Just mainly because the bubble hasn’t popped but doesn’t mean that the bubble is not real. In the report Separating Reality from Fiction to DesignEffective Inclusionary Housing Applications ,” I critique the analysis on the impacts of inclusionary zoning policies and discovered that the most extremely regarded empirical studies show that these programs can generate inexpensive housing and do not lead to substantial declines in all round housing production or to increases in marketplace-price prices.
Housing co-ops need to abide by the Fair Housing Act and cannot discriminate based on age, sex, race, sexual orientation or religion ( -vs-co-ops-whats-the-difference/2013/04/25/f673e29c-a5e6-11e2-b029-8fb7e977ef71_story.html ).

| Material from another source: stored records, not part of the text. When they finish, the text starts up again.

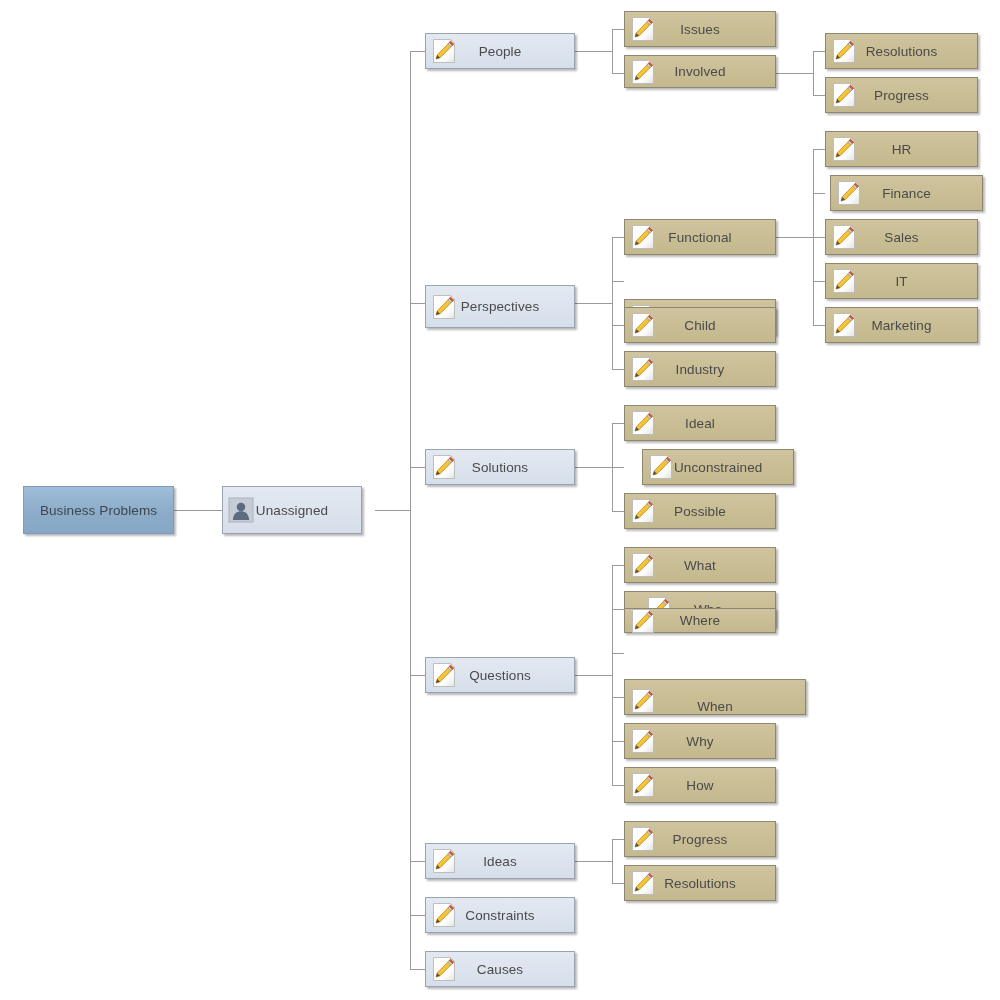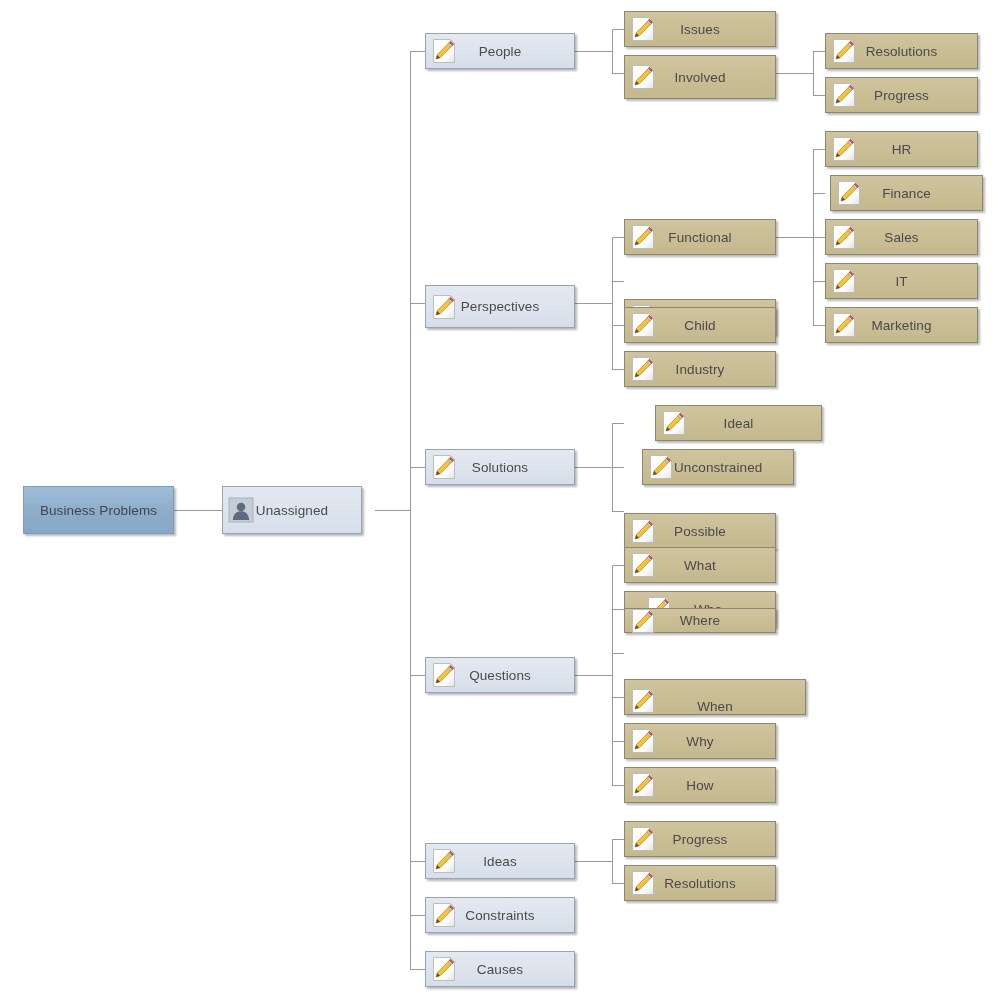"Involved" div.node { height: 44px -> 33px }
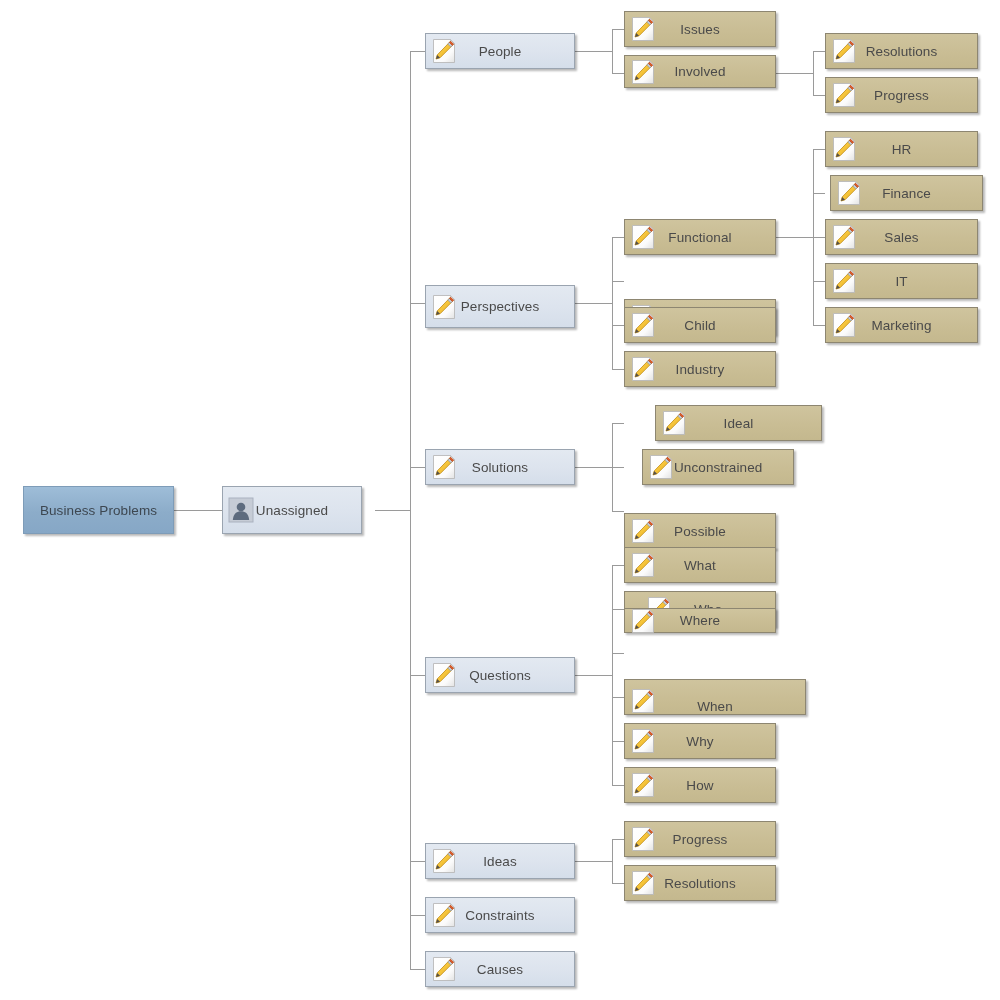"Ideal" div.node { left: 655px -> 624px; width: 167px -> 152px }
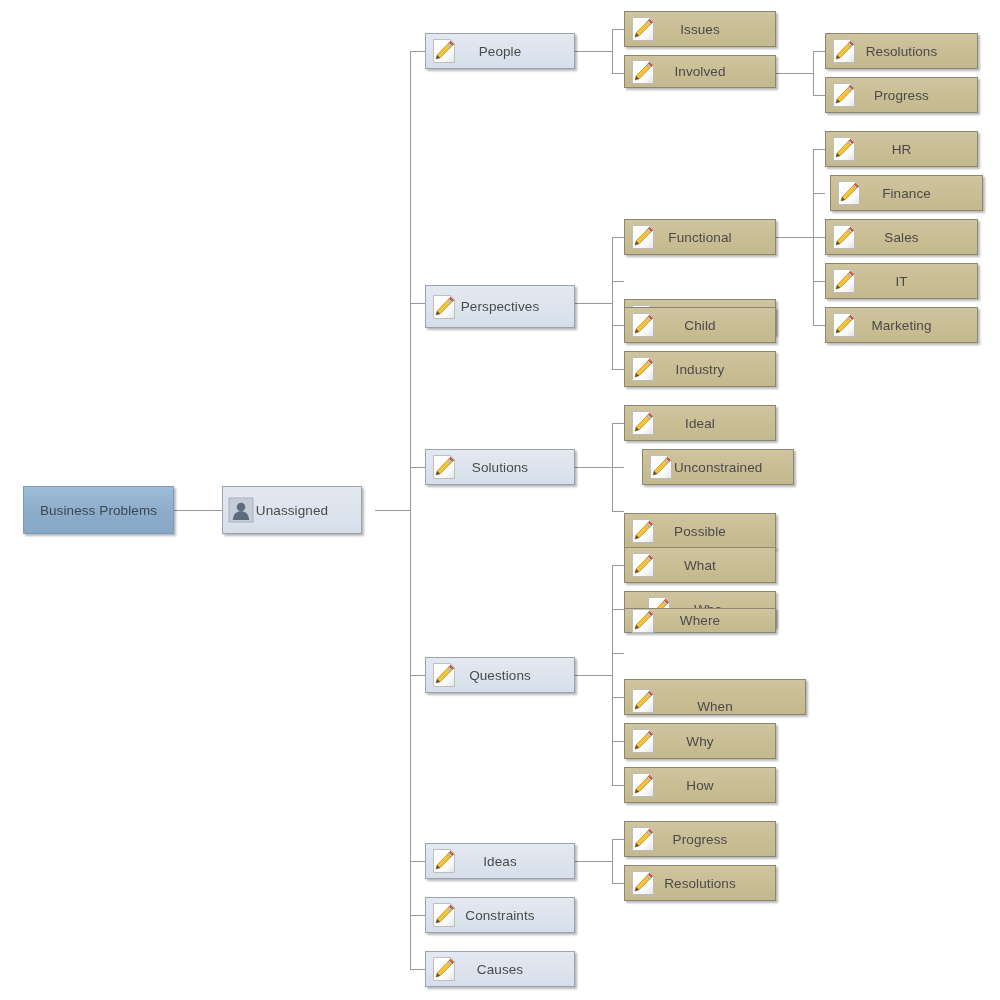"Possible" div.node { margin-top: 20px -> none }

Applicants can only be rejected based upon financial criteria and an unwillingness to abide by the cooperative’s rules and regulations.
Outdoors of the housing realm, partnership with the U.K. has led to initiation of Social Effect Financing (also identified as Social Effect Bonds and Spend for Results) in the U.S. For additional information, check out the Urban Institute’s Pay for Achievement portal Click here for a recording of the event, the witness list and the witnesses’ full testimony.
Last week I attended a hearing held by the Home Financial Solutions Subcommittee on Housing and Insurance coverage, The Future of Housing in America: A Comparison of the United Kingdom and United States Models for Reasonably priced Housing” Members of the subcommittee heard testimony from lots of distinguished panelists like Thomas Bledsoe of the Housing Partnership Network and Rick Gentry of the San Diego Housing Commission, both NHC members.
Second, as Dr. Susan J. Popkin of the Urban Institute pointed out in her testimony, the U.K. does not have the similar legacy of institutionalized racial segregation and discrimination that resulted in so much of the U.S.’s federally subsidized housing stock getting positioned in predominantly minority, chronically disadvantaged, higher-crime neighborhoods.